** Material for this exercise **
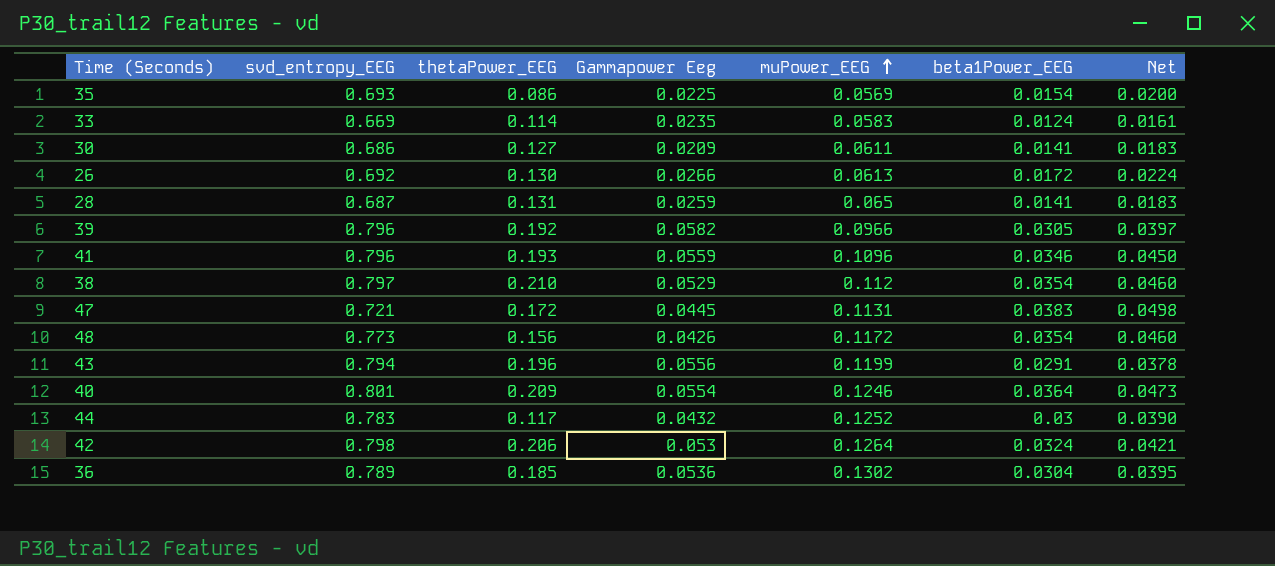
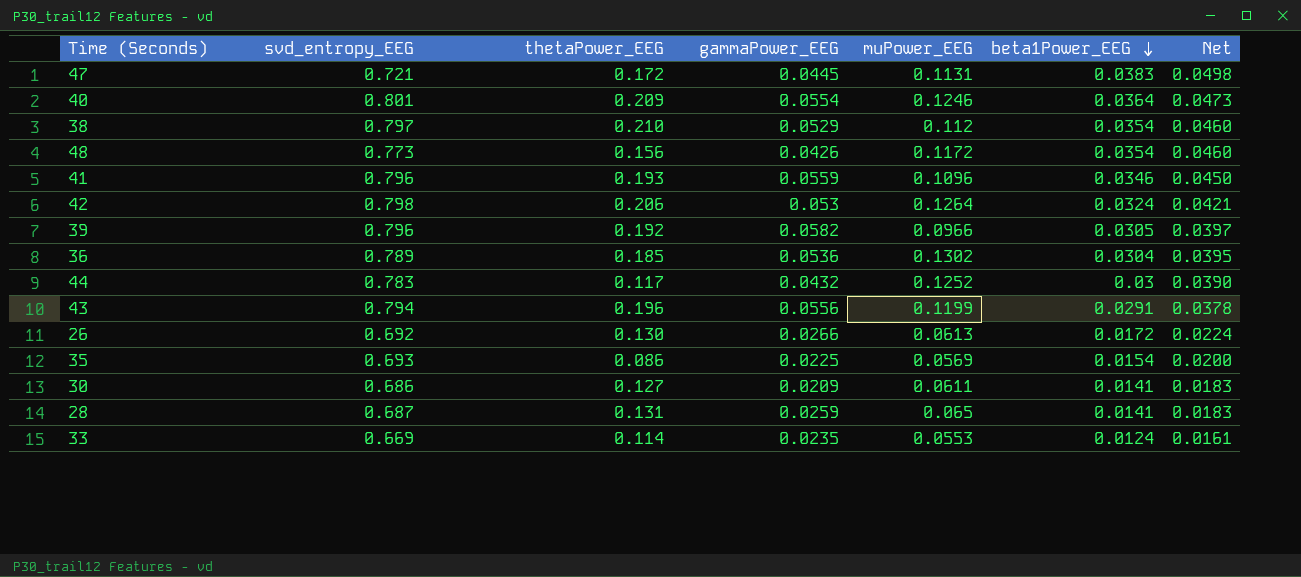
row order: muPower_EEG ascending -> beta1Power_EEG descending
column name: Gammapower Eeg -> gammaPower_EEG
33 | muPower_EEG: 0.0583 -> 0.0553

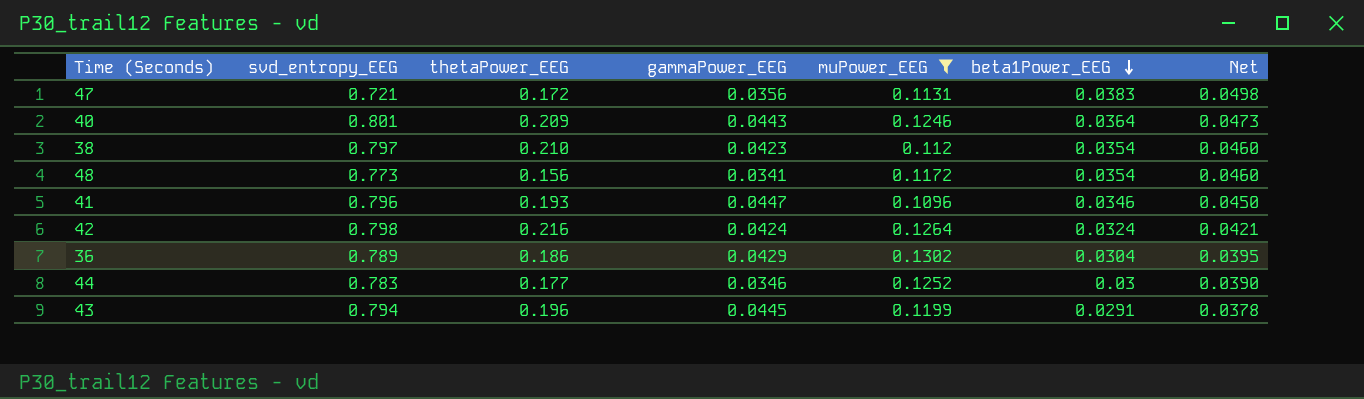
filter: none -> muPower_EEG >= 0.1096
47 | gammaPower_EEG: 0.0445 -> 0.0356
40 | gammaPower_EEG: 0.0554 -> 0.0443
38 | gammaPower_EEG: 0.0529 -> 0.0423
48 | gammaPower_EEG: 0.0426 -> 0.0341
41 | gammaPower_EEG: 0.0559 -> 0.0447
42 | thetaPower_EEG: 0.206 -> 0.216
42 | gammaPower_EEG: 0.053 -> 0.0424
36 | thetaPower_EEG: 0.185 -> 0.186
36 | gammaPower_EEG: 0.0536 -> 0.0429
44 | thetaPower_EEG: 0.117 -> 0.177
44 | gammaPower_EEG: 0.0432 -> 0.0346
43 | gammaPower_EEG: 0.0556 -> 0.0445

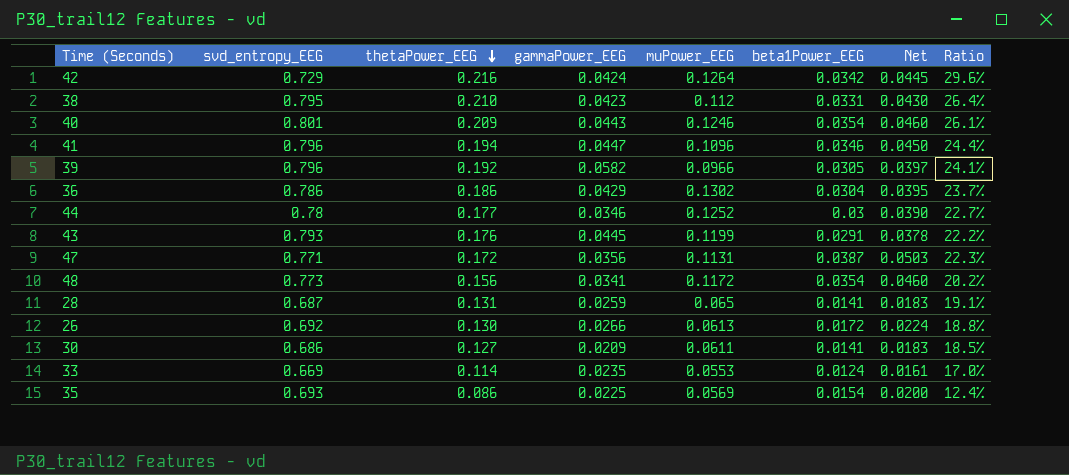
filter: muPower_EEG >= 0.1096 -> none
row order: beta1Power_EEG descending -> thetaPower_EEG descending
column Ratio | formula: none -> [thetaPower_EEG] / [svd_entropy_EEG]
42 | svd_entropy_EEG: 0.798 -> 0.729
42 | beta1Power_EEG: 0.0324 -> 0.0342
42 | Net: 0.0421 -> 0.0445
38 | svd_entropy_EEG: 0.797 -> 0.795
38 | beta1Power_EEG: 0.0354 -> 0.0331
38 | Net: 0.0460 -> 0.0430
40 | beta1Power_EEG: 0.0364 -> 0.0354
40 | Net: 0.0473 -> 0.0460
41 | thetaPower_EEG: 0.193 -> 0.194
36 | svd_entropy_EEG: 0.789 -> 0.786
44 | svd_entropy_EEG: 0.783 -> 0.78
43 | svd_entropy_EEG: 0.794 -> 0.793
43 | thetaPower_EEG: 0.196 -> 0.176
47 | svd_entropy_EEG: 0.721 -> 0.771
47 | beta1Power_EEG: 0.0383 -> 0.0387
47 | Net: 0.0498 -> 0.0503

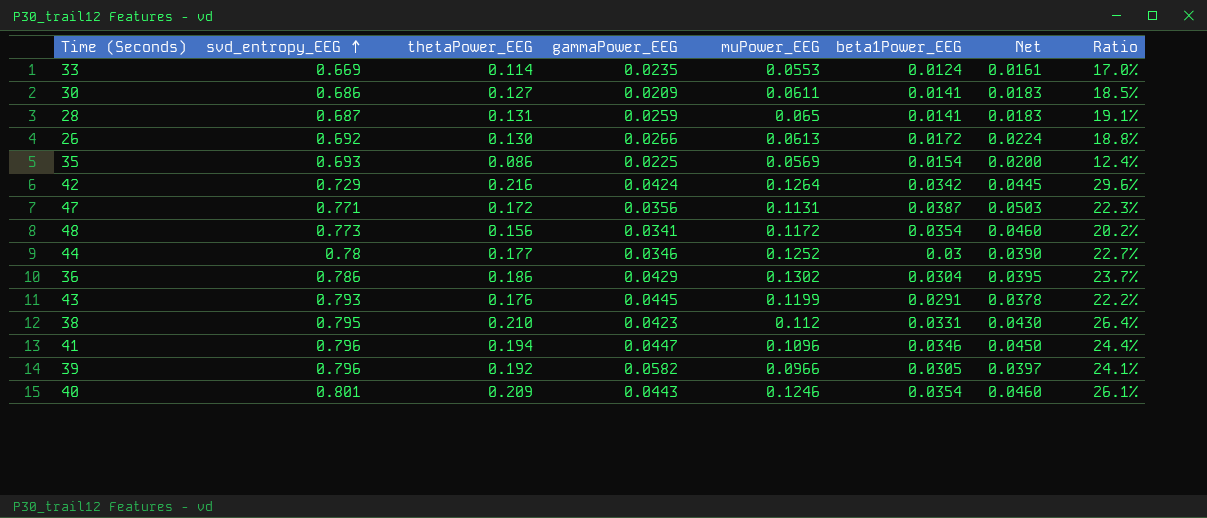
row order: thetaPower_EEG descending -> svd_entropy_EEG ascending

** Task instructions **
In the listing above, find the line containing "column Ratio |" and the line containing "40 | beta1Power_EEG: 0.0364 -> 0.0354", then retype both and every line between them exactly, with nothing else.

** Exercise solution **
column Ratio | formula: none -> [thetaPower_EEG] / [svd_entropy_EEG]
42 | svd_entropy_EEG: 0.798 -> 0.729
42 | beta1Power_EEG: 0.0324 -> 0.0342
42 | Net: 0.0421 -> 0.0445
38 | svd_entropy_EEG: 0.797 -> 0.795
38 | beta1Power_EEG: 0.0354 -> 0.0331
38 | Net: 0.0460 -> 0.0430
40 | beta1Power_EEG: 0.0364 -> 0.0354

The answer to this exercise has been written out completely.